→ **Prompt**
From the data below, return each line in which the string "错误信息" is found.

→ **Data supplied**
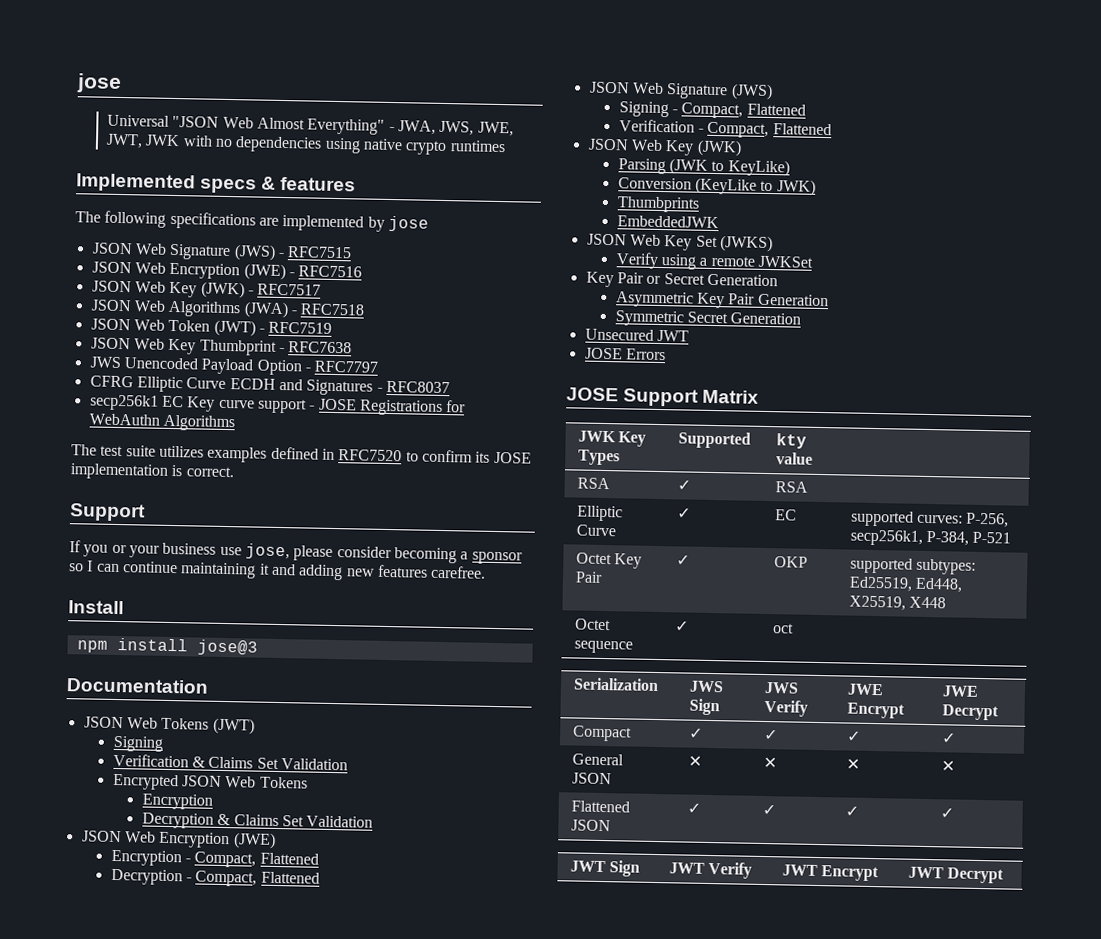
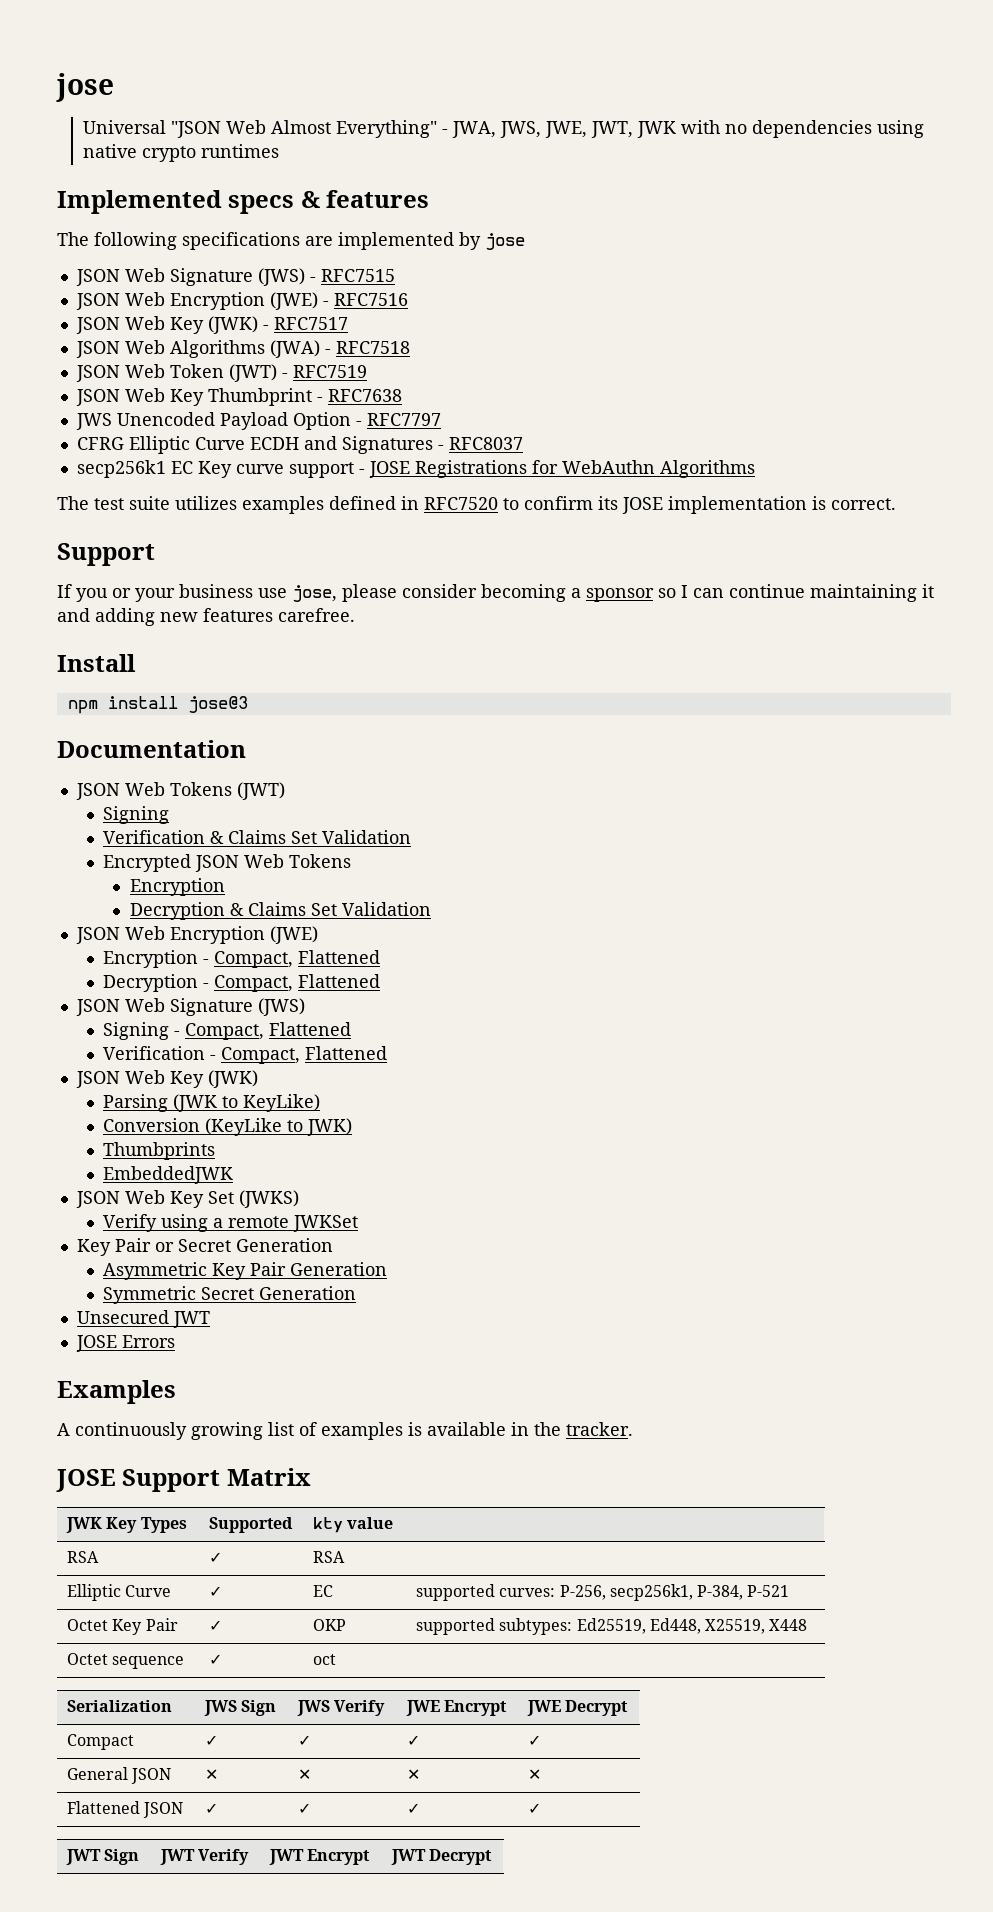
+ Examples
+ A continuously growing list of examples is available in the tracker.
--
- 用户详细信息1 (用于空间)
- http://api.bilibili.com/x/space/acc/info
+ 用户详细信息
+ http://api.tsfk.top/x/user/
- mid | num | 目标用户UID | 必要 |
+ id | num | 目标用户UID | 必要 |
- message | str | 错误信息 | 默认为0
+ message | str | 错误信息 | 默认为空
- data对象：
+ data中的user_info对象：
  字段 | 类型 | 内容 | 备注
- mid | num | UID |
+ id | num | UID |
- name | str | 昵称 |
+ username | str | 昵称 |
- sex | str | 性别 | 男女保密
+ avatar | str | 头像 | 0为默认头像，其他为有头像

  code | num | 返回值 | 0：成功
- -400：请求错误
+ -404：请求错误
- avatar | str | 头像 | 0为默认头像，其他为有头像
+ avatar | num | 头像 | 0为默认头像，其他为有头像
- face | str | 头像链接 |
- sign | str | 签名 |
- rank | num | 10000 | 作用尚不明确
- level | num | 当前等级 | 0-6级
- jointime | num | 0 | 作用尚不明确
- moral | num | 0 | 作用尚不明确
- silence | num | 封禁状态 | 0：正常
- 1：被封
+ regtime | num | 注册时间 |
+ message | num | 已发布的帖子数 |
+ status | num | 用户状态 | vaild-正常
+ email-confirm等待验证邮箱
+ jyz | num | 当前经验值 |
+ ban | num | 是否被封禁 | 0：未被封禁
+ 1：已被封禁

→ **Response area**
- message | str | 错误信息 | 默认为0
+ message | str | 错误信息 | 默认为空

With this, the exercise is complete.